Daniel Drolet
Écrivain, philosophe et intellectuel engagé, Jean-Paul Sartre était fasciné par les États-Unis.
Un nouveau livre de Yan Hamel, un professeur de littérature à la TÉLUQ, décortique le rêve américain de Sartre, homme de lettres et apôtre de la gauche française du milieu du 20e siècle.
« Sartre a fixé le discours sur les États-Unis qu’on retrouve chez la gauche française après la Deuxième Guerre mondiale », affirme M. Hamel, en expliquant pourquoi il avait décidé d’aborder le sujet.
Le livre de M. Hamel, L’Amérique selon Sartre : littérature, philosophie, politique vient de se voir attribuer le Prix du Canada 2015 en sciences humaines. Le prix est décerné par la Fédération des sciences humaines.

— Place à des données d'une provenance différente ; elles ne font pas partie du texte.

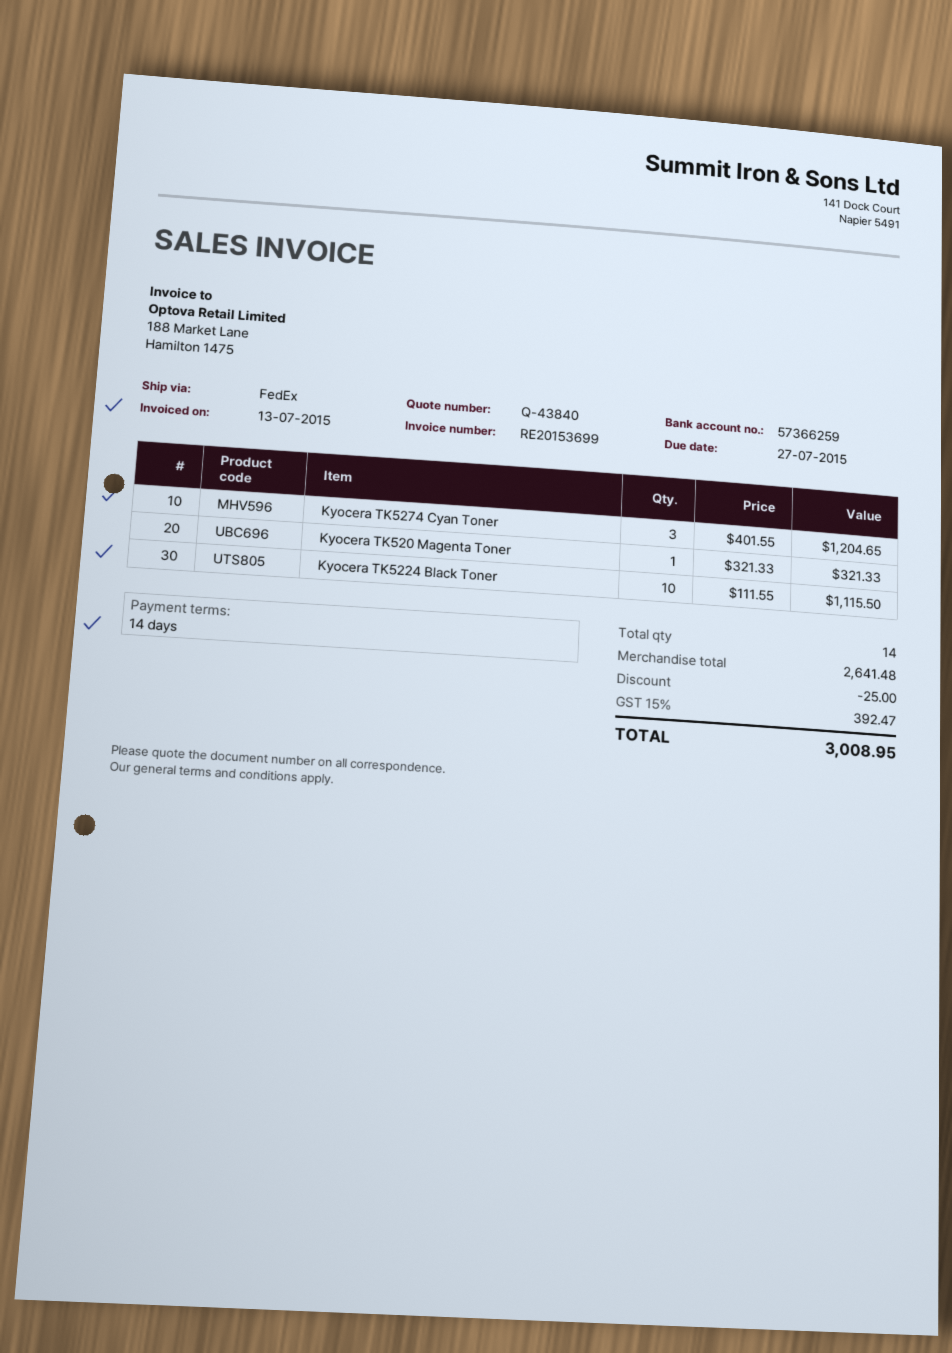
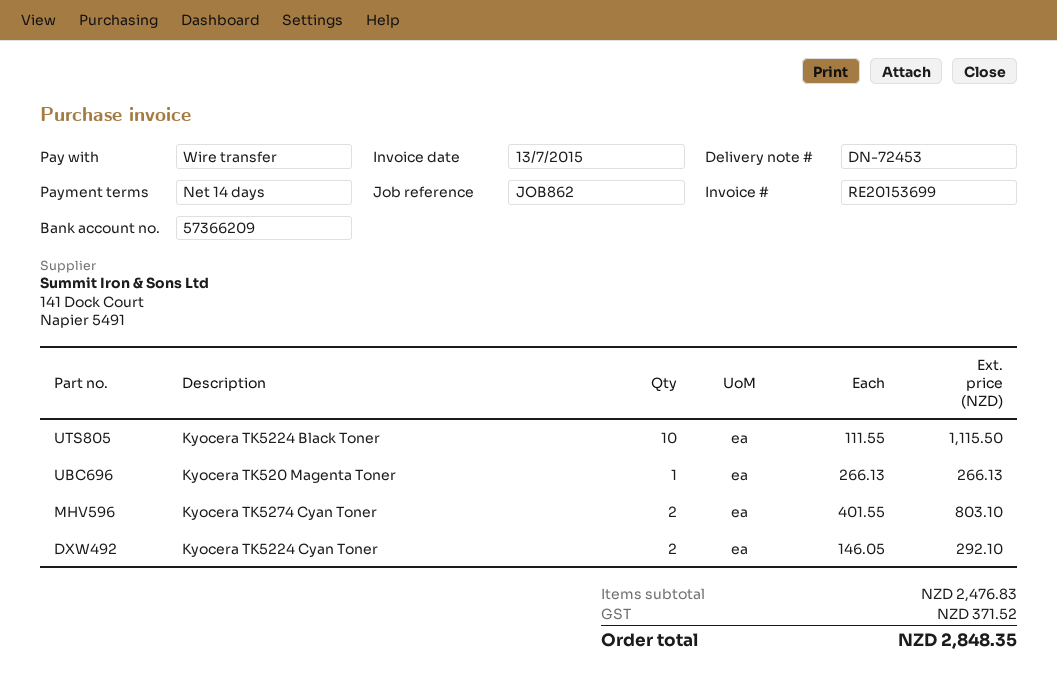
bank account: 57366259 -> 57366209
Kyocera TK5274 Cyan Toner: 3 x 401.55 = 1204.65 -> 2 x 401.55 = 803.10
Kyocera TK520 Magenta Toner: 1 x 321.33 = 321.33 -> 1 x 266.13 = 266.13
Kyocera TK5224 Cyan Toner: none -> 2 x 146.05 = 292.10
subtotal: 2641.48 -> 2476.83
discount: 25.00 -> none
tax: 392.47 -> 371.52
total: 3008.95 -> 2848.35

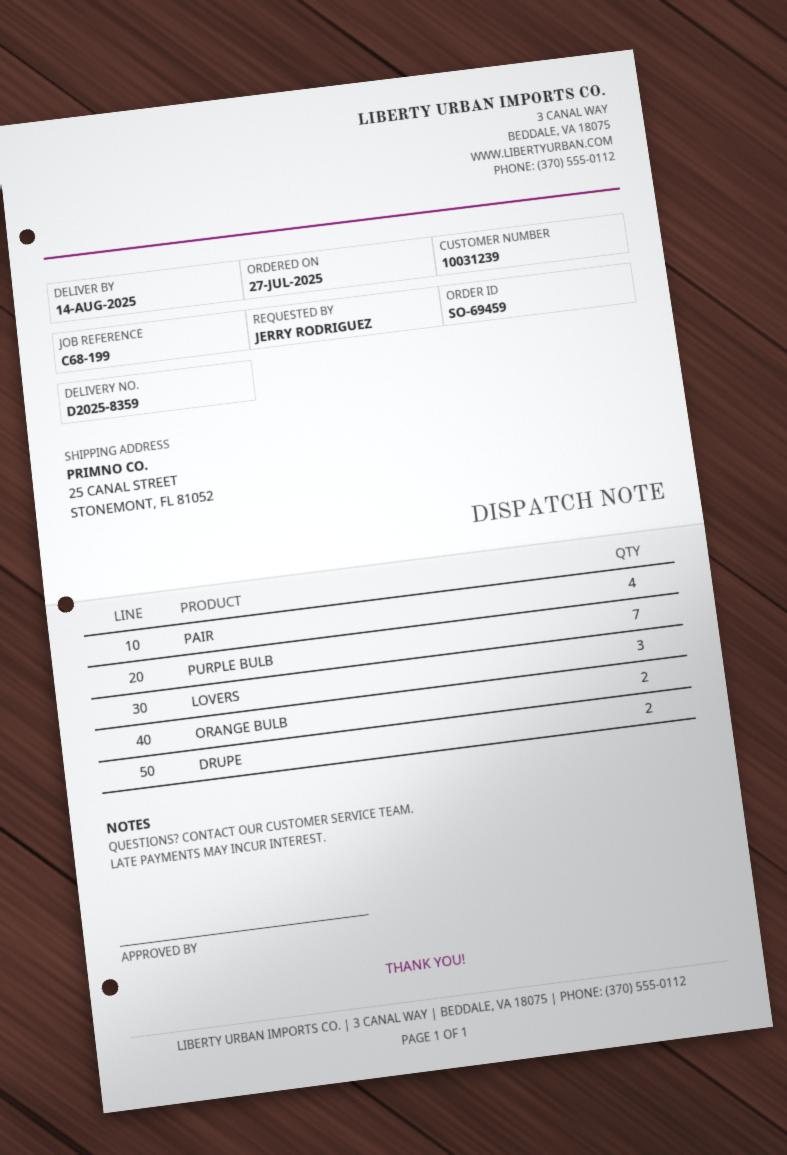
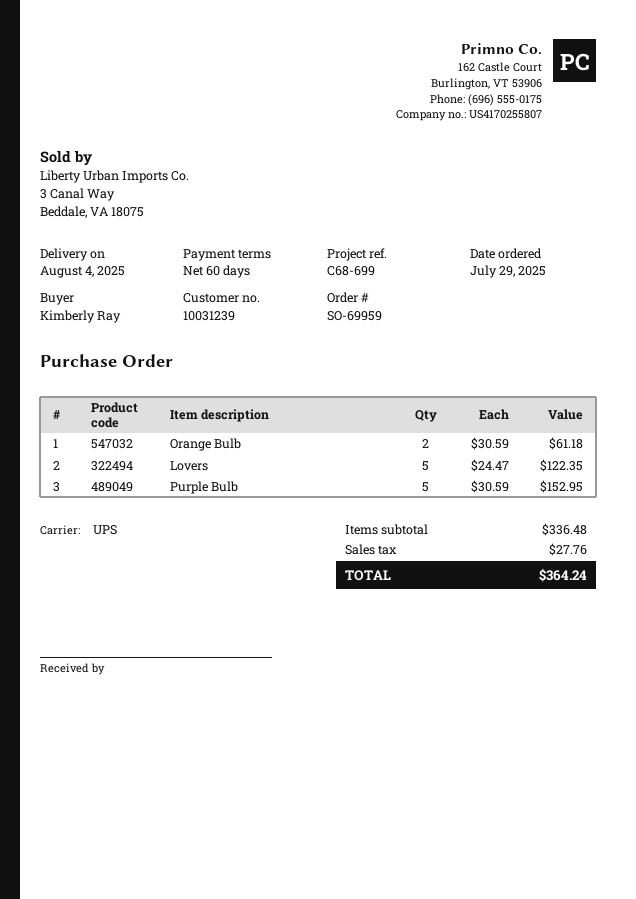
order number: SO-69459 -> SO-69959
order date: 2025-07-27 -> 2025-07-29
delivery date: 2025-08-14 -> 2025-08-04
reference: C68-199 -> C68-699
ordered by: JERRY RODRIGUEZ -> Kimberly Ray
PAIR: 4 -> none
PURPLE BULB: 7 -> 5
LOVERS: 3 -> 5
DRUPE: 2 -> none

M. Hamel prend soin de préciser que L’Amérique selon Sartre n’est pas une biographie, et qu’il n’examine pas la vie de Jean-Paul Sartre en tant qu’individu; ce qui l’intéresse, ce sont les écrits de l’homme de lettres, les textes dans lesquels Sartre parle des États-Unis.
En relisant les 15 000 pages de littérature, philosophie et textes laissées par Sartre au cours des sept ans qu’il a mis à écrire son livre, M. Hamel a découvert que l’Amérique revient souvent. Sartre aborde le pays de trois façons différentes.
Sartre, né en 1905 et mort en 1980, s’est rendu pour la première fois aux États-Unis à la fin de la Deuxième Guerre mondiale, c’est-à-dire en 1945. Mais sa fascination avait commencé bien avant – une fascination alimentée par le jazz, les films américains, le mythe du cowboy libre et indépendant, et les gratte-ciel de New-York qui incarnaient modernité et richesse. (Le pays faisait également peur, avec la sauvagerie des gangsters de Chicago.)
Vue de loin, cette Amérique plus grande que nature, ce pays qui semblait incarner l’avenir, l’attirait; M. Hamel parle donc de « l’Amérique désirée ». La nuit, Sartre rêvait littéralement de New-York et est allé jusqu’à reprendre certaines techniques utilisées par des auteurs américains dans ses romans.
Mais en voyageant aux États-Unis, Sartre découvre l’envers de la médaille – les mauvaises conditions dans les usines, la pauvreté, les tensions raciales. C’est « l’Amérique connue » présentée aux Français dans des écrits, comme par exemple deux articles parus dans Le Figaro à l’été 1945 où il tente après une visite d’expliquer le « problème noir ».
Un désenchantement s’installe à mesure que s’intensifie la Guerre froide.
« Il devient de plus en plus difficile de parler positivement des États-Unis », note M. Hamel.
En 1953, c’est la rupture, la naissance de ce que M. Hamel nomme « L’Amérique honnie » : De la chasse aux Communistes aux excès de la Guerre du Viêt-Nam, Sartre dénoncera désormais les États-Unis, devenu le « monstre sureuropéen ».
Selon M. Hamel, l’importance de Sartre tient du fait qu’il a pu présenter sa vision des États-Unis à la France, et aussi d’un point de vue français. En parlant des États-Unis, Sartre traduit les fantasmes, les désirs et les peurs qui sont ceux de la France.
Les idées de Sartre ne sont pas toutes originales, poursuit M. Hamel, mais son génie vient de sa capacité de récupérer des idées et des concepts et de les présenter d’une nouvelle façon, et ainsi les rendre stimulantes. Il alimente ainsi le débat public dans son pays.
« Voilà pourquoi Sartre est intéressant : Il peut aller chercher des idées et les présenter d’une nouvelle façon. Il a quelques idées reçues, mais il les remet en circulation ».
Yan Hamel est professeur de littérature à la TÉLUQ à l’Unité d’enseignement et de recherche, Sciences humaines, Lettres et Communications. Il a également été président de la North American Sartre Society. L’Amérique selon Sartre : littérature, philosophie, politique est publié par le Presses de l’Université de Montréal.